**TASK:** Instruction for the data below: set down exactly the lines from the line with "R2-2209664 Consideration on" to the line with "- (ii) its point value;", inclusive, and no others.

**Version difference data:**
--- START ---
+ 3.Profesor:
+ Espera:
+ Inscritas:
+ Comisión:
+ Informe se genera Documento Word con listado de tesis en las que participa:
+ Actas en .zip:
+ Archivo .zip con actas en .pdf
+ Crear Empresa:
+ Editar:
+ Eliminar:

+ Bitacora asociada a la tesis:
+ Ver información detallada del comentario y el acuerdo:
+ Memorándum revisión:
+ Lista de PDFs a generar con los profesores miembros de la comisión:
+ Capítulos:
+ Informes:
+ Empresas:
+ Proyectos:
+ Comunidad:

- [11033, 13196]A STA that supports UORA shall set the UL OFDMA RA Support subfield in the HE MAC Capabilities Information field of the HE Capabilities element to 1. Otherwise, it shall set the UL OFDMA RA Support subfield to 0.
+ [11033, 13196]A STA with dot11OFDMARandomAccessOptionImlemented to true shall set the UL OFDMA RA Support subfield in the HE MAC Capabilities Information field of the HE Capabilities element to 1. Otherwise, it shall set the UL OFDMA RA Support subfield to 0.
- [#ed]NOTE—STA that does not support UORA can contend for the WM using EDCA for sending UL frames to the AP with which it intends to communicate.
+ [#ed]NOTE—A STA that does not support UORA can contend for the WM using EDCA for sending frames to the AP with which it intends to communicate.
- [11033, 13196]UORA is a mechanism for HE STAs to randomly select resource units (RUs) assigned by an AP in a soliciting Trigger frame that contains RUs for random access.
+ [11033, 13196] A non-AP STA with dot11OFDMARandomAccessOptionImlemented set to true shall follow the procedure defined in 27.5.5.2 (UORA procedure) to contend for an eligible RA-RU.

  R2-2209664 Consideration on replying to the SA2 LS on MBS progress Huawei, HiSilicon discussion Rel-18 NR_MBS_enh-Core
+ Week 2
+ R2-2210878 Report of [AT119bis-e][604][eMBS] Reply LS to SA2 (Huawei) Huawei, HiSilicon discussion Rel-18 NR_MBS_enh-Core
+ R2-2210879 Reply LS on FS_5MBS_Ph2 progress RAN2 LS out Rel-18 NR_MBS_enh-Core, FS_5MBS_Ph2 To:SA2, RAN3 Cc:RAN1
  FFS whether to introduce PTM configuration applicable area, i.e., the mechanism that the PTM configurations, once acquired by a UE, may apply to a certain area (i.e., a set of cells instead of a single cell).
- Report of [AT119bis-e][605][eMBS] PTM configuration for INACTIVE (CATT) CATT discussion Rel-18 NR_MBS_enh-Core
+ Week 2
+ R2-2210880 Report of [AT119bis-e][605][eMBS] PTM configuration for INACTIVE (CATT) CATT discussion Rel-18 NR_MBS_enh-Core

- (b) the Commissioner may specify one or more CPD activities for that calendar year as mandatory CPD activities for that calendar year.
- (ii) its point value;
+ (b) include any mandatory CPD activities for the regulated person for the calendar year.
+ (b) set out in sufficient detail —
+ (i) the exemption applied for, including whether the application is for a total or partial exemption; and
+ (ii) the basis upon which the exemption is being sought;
--- END ---
**TASK SOLUTION:**
  R2-2209664 Consideration on replying to the SA2 LS on MBS progress Huawei, HiSilicon discussion Rel-18 NR_MBS_enh-Core
+ Week 2
+ R2-2210878 Report of [AT119bis-e][604][eMBS] Reply LS to SA2 (Huawei) Huawei, HiSilicon discussion Rel-18 NR_MBS_enh-Core
+ R2-2210879 Reply LS on FS_5MBS_Ph2 progress RAN2 LS out Rel-18 NR_MBS_enh-Core, FS_5MBS_Ph2 To:SA2, RAN3 Cc:RAN1
  FFS whether to introduce PTM configuration applicable area, i.e., the mechanism that the PTM configurations, once acquired by a UE, may apply to a certain area (i.e., a set of cells instead of a single cell).
- Report of [AT119bis-e][605][eMBS] PTM configuration for INACTIVE (CATT) CATT discussion Rel-18 NR_MBS_enh-Core
+ Week 2
+ R2-2210880 Report of [AT119bis-e][605][eMBS] PTM configuration for INACTIVE (CATT) CATT discussion Rel-18 NR_MBS_enh-Core

- (b) the Commissioner may specify one or more CPD activities for that calendar year as mandatory CPD activities for that calendar year.
- (ii) its point value;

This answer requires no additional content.